■ PROBLEM STATEMENT: Your answer should be one number: the count of lines in the records that include the word "into".

(Stored items)
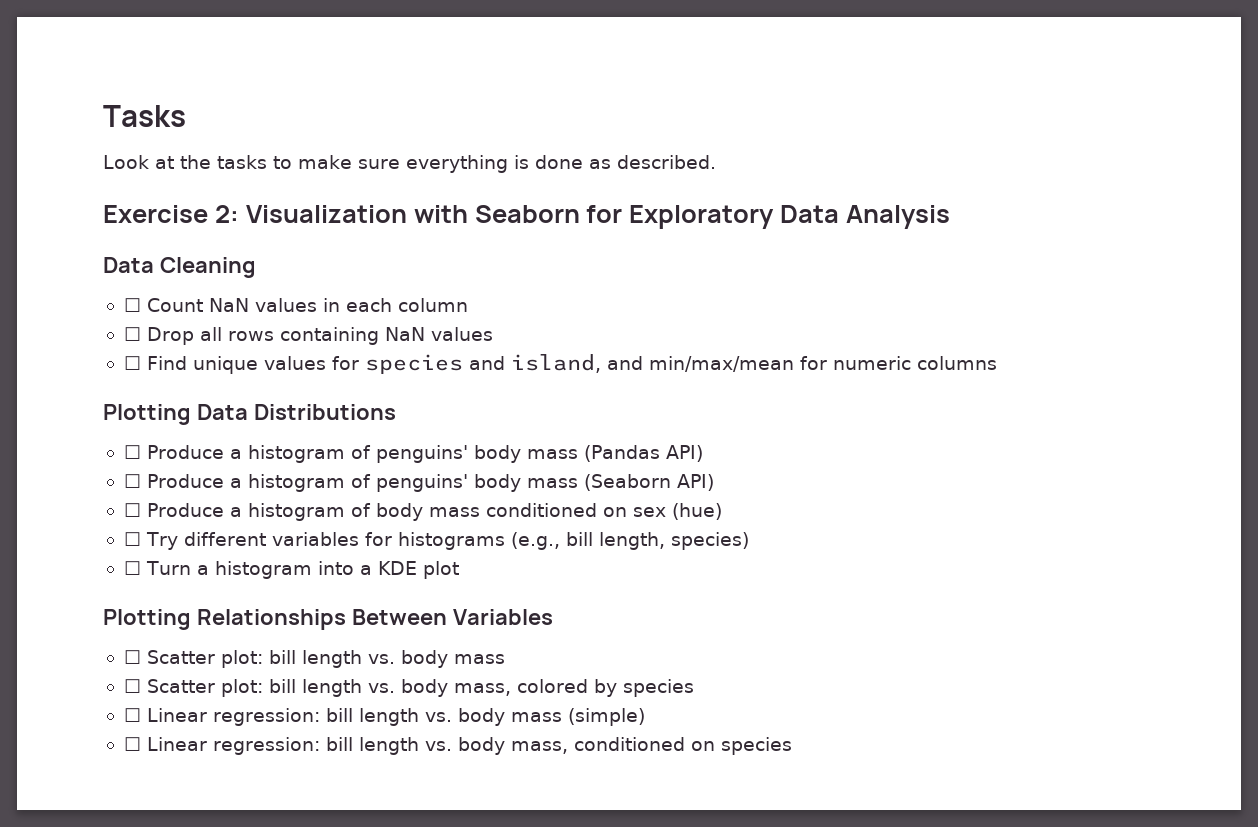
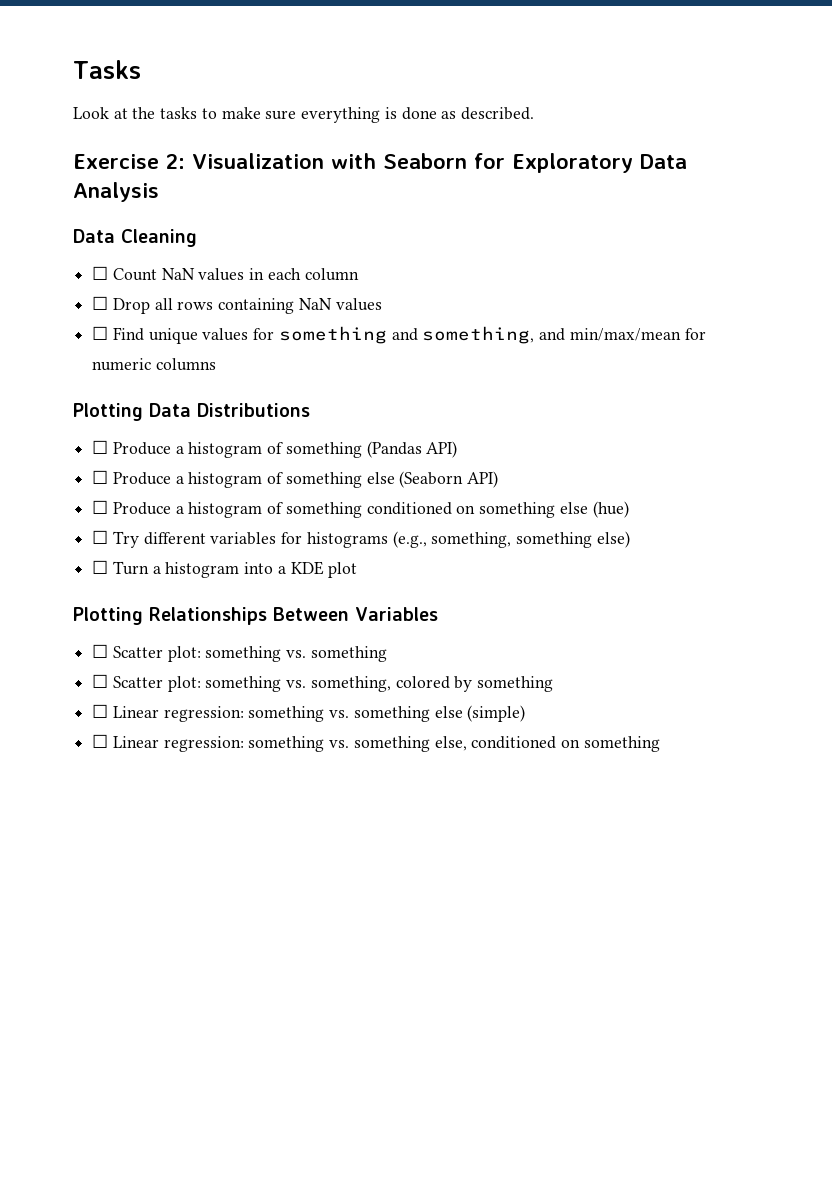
- ☐ Find unique values for species and island, and min/max/mean for numeric columns
+ ☐ Find unique values for something and something, and min/max/mean for numeric columns
- ☐ Produce a histogram of penguins' body mass (Pandas API)
+ ☐ Produce a histogram of something (Pandas API)
- ☐ Produce a histogram of penguins' body mass (Seaborn API)
+ ☐ Produce a histogram of something else (Seaborn API)
- ☐ Produce a histogram of body mass conditioned on sex (hue)
+ ☐ Produce a histogram of something conditioned on something else (hue)
- ☐ Try different variables for histograms (e.g., bill length, species)
+ ☐ Try different variables for histograms (e.g., something, something else)
- ☐ Scatter plot: bill length vs. body mass
- ☐ Scatter plot: bill length vs. body mass, colored by species
- ☐ Linear regression: bill length vs. body mass (simple)
+ ☐ Scatter plot: something vs. something
+ ☐ Scatter plot: something vs. something, colored by something
+ ☐ Linear regression: something vs. something else (simple)
- ☐ Linear regression: bill length vs. body mass, conditioned on species
+ ☐ Linear regression: something vs. something else, conditioned on something

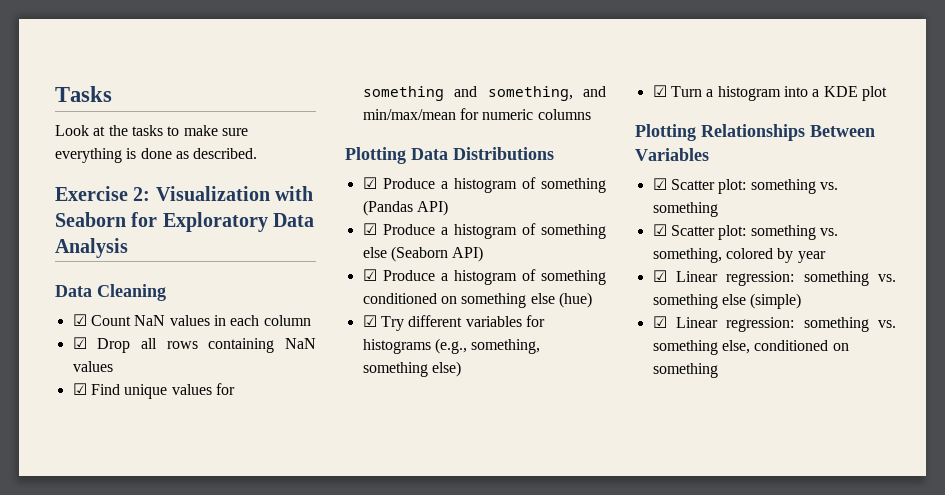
- ☐ Count NaN values in each column
+ ☑ Count NaN values in each column
- ☐ Drop all rows containing NaN values
+ ☑ Drop all rows containing NaN values
- ☐ Find unique values for something and something, and min/max/mean for numeric columns
+ ☑ Find unique values for something and something, and min/max/mean for numeric columns
- ☐ Produce a histogram of something (Pandas API)
+ ☑ Produce a histogram of something (Pandas API)
- ☐ Produce a histogram of something else (Seaborn API)
+ ☑ Produce a histogram of something else (Seaborn API)
- ☐ Produce a histogram of something conditioned on something else (hue)
+ ☑ Produce a histogram of something conditioned on something else (hue)
- ☐ Try different variables for histograms (e.g., something, something else)
+ ☑ Try different variables for histograms (e.g., something, something else)
- ☐ Turn a histogram into a KDE plot
+ ☑ Turn a histogram into a KDE plot
- ☐ Scatter plot: something vs. something
+ ☑ Scatter plot: something vs. something
- ☐ Scatter plot: something vs. something, colored by something
- ☐ Linear regression: something vs. something else (simple)
+ ☑ Scatter plot: something vs. something, colored by year
+ ☑ Linear regression: something vs. something else (simple)
- ☐ Linear regression: something vs. something else, conditioned on something
+ ☑ Linear regression: something vs. something else, conditioned on something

■ SOLUTION: 2